Hmm, attached to where? Forgot to attach? ;-)
Kai-Heng Feng Sept. 6, 2022, 2:29 p.m. UTC | #12
On Tue, Sep 6, 2022 at 9:37 PM Mika Westerberg
<mika.westerberg@linux.intel.com> wrote:
>
> On Tue, Sep 06, 2022 at 08:57:20PM +0800, Kai-Heng Feng wrote:
> > On Mon, Sep 5, 2022 at 11:34 PM Mika Westerberg
> > <mika.westerberg@linux.intel.com> wrote:
> > >
> > > On Mon, Sep 05, 2022 at 11:21:36PM +0800, Kai-Heng Feng wrote:
> > > > > Hmm, so you see the actual hotplug but the tunneled PCIe link may not be
> > > > > detected? Does the PCIe "Card Present" (or Data Link Layer Active)
> > > > > status change at all or is it always 0?
> > > >
> > > > It changes only after tb_switch_add() is called.
> > >
> > > I doubt tb_switch_add() does anything but instead it is the established
> > > PCIe tunnel that then shows up as it toggles the Card Present bit or so.
> > > But that should also trigger PME if the root port is in D3 so you should
> > > see this wake if everything works accordingly (unless I'm missing
> > > something).
> >
> > You are right. Sometimes it may still fail to detect hotplugged device
> > right after tb_switch_add().
> > At which point PCIe tunnels are established? Is it after tb_scan_port()?
>
> They are established when userspace writes "1" to ../authorized of the
> device (not automatically).
>
> On Ubuntu that's boltd that handles this so you may need to disable it
> before you do the experiment.

In the dmesg it was disabled and "authorized" was 0 originally.

>
> > I found that it's cleaner to wakeup hotplug ports via iterating device
> > link consumers at the end of tb_scan_port().
> >
> > According to your commit b2be2b05cf3b1c7b499d3b05decdcc524879fea7
> > ("thunderbolt: Create device links from ACPI description"), it states
> > "The _DSD can be added to tunneled USB3 and PCIe ports, and is needed to
> > make sure the USB4 NHI is resumed before any of the tunneled ports so
> > the protocol tunnels get established properly before the actual port
> > itself is resumed. Othwerwise the USB/PCI core find the link may not be
> > established and starts tearing down the device stack."
> >
> > So isn't waking them up a logical thing to do here?
>
> No they should wake up themselves.

OK.

>
> > > So if you do this:
> > >
> > > 1. Boot the system up, nothing connected
> > > 2. Plug in the TBT/USB4 device but do not authorize the PCIe tunnel
> > > 3. Wait for the TBT/USB4 domain to enter sleep (runtime suspend)
> > > 4. Authorize the PCIe tunnel
> > >
> > >   # echo 1 > .../authorized
> > >
> > > The established PCIe tunnel should trigger PME and the root port then
> > > should be able to detect the PCIe link. Can you add full dmesg with
> > > "thunderbolt.dyndbg=+p" in the command line to the bug?
> >
> > dmesg attached. Unfortunately there's no PME.
>
> Hmm, attached to where? Forgot to attach? ;-)

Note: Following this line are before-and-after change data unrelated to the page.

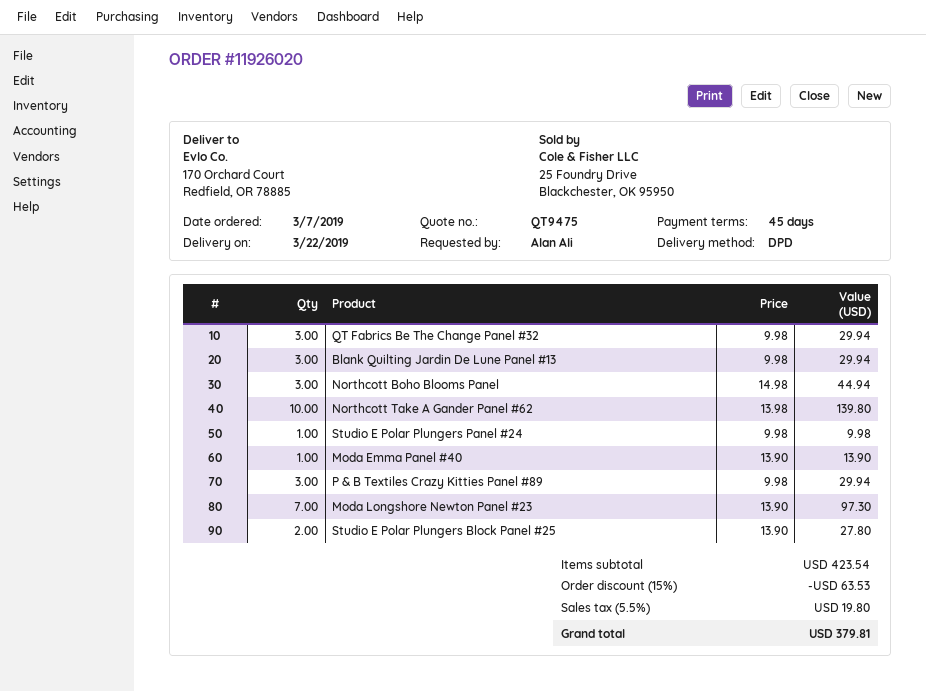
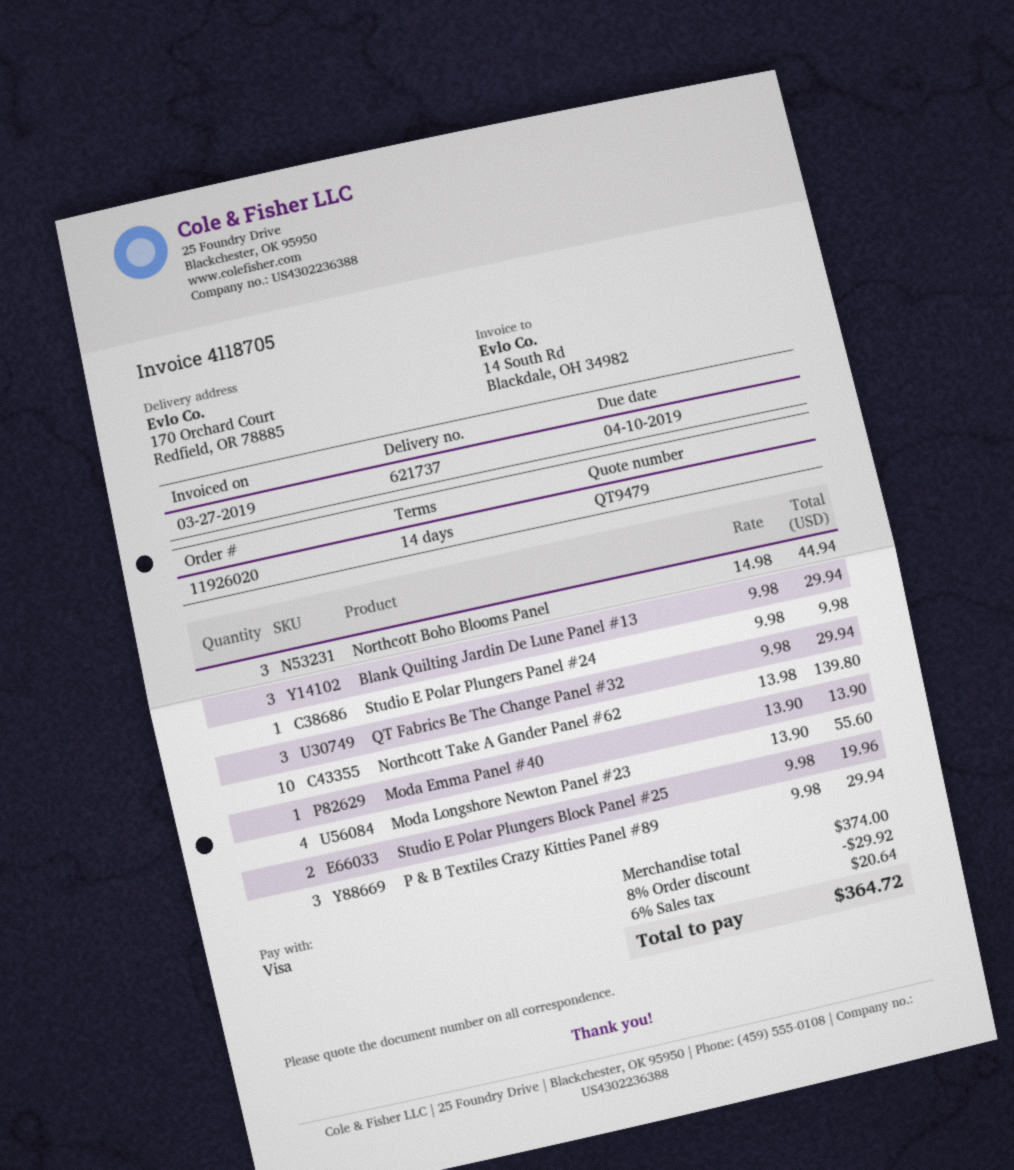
quote number: QT9475 -> QT9479
payment terms: 45 days -> 14 days
Moda Longshore Newton Panel #23: 7 x 13.90 = 97.30 -> 4 x 13.90 = 55.60
Studio E Polar Plungers Block Panel #25: 2 x 13.90 = 27.80 -> 2 x 9.98 = 19.96
subtotal: 423.54 -> 374.00
discount: 15% = 63.53 -> 8% = 29.92
tax: 5.5% = 19.80 -> 6% = 20.64
total: 379.81 -> 364.72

Oops, it's attached to the Bugzilla now.

Kai-Heng
Mika Westerberg Sept. 6, 2022, 2:59 p.m. UTC | #13
On Tue, Sep 06, 2022 at 10:29:03PM +0800, Kai-Heng Feng wrote:
> On Tue, Sep 6, 2022 at 9:37 PM Mika Westerberg
> <mika.westerberg@linux.intel.com> wrote:
> >
> > On Tue, Sep 06, 2022 at 08:57:20PM +0800, Kai-Heng Feng wrote:
> > > On Mon, Sep 5, 2022 at 11:34 PM Mika Westerberg
> > > <mika.westerberg@linux.intel.com> wrote:
> > > >
> > > > On Mon, Sep 05, 2022 at 11:21:36PM +0800, Kai-Heng Feng wrote:
> > > > > > Hmm, so you see the actual hotplug but the tunneled PCIe link may not be
> > > > > > detected? Does the PCIe "Card Present" (or Data Link Layer Active)
> > > > > > status change at all or is it always 0?
> > > > >
> > > > > It changes only after tb_switch_add() is called.
> > > >
> > > > I doubt tb_switch_add() does anything but instead it is the established
> > > > PCIe tunnel that then shows up as it toggles the Card Present bit or so.
> > > > But that should also trigger PME if the root port is in D3 so you should
> > > > see this wake if everything works accordingly (unless I'm missing
> > > > something).
> > >
> > > You are right. Sometimes it may still fail to detect hotplugged device
> > > right after tb_switch_add().
> > > At which point PCIe tunnels are established? Is it after tb_scan_port()?
> >
> > They are established when userspace writes "1" to ../authorized of the
> > device (not automatically).
> >
> > On Ubuntu that's boltd that handles this so you may need to disable it
> > before you do the experiment.
> 
> In the dmesg it was disabled and "authorized" was 0 originally.

OK.

> >
> > > I found that it's cleaner to wakeup hotplug ports via iterating device
> > > link consumers at the end of tb_scan_port().
> > >
> > > According to your commit b2be2b05cf3b1c7b499d3b05decdcc524879fea7
> > > ("thunderbolt: Create device links from ACPI description"), it states
> > > "The _DSD can be added to tunneled USB3 and PCIe ports, and is needed to
> > > make sure the USB4 NHI is resumed before any of the tunneled ports so
> > > the protocol tunnels get established properly before the actual port
> > > itself is resumed. Othwerwise the USB/PCI core find the link may not be
> > > established and starts tearing down the device stack."
> > >
> > > So isn't waking them up a logical thing to do here?
> >
> > No they should wake up themselves.
> 
> OK.
> 
> >
> > > > So if you do this:
> > > >
> > > > 1. Boot the system up, nothing connected
> > > > 2. Plug in the TBT/USB4 device but do not authorize the PCIe tunnel
> > > > 3. Wait for the TBT/USB4 domain to enter sleep (runtime suspend)
> > > > 4. Authorize the PCIe tunnel
> > > >
> > > >   # echo 1 > .../authorized
> > > >
> > > > The established PCIe tunnel should trigger PME and the root port then
> > > > should be able to detect the PCIe link. Can you add full dmesg with
> > > > "thunderbolt.dyndbg=+p" in the command line to the bug?
> > >
> > > dmesg attached. Unfortunately there's no PME.
> >
> > Hmm, attached to where? Forgot to attach? ;-)
> 
> Oops, it's attached to the Bugzilla now.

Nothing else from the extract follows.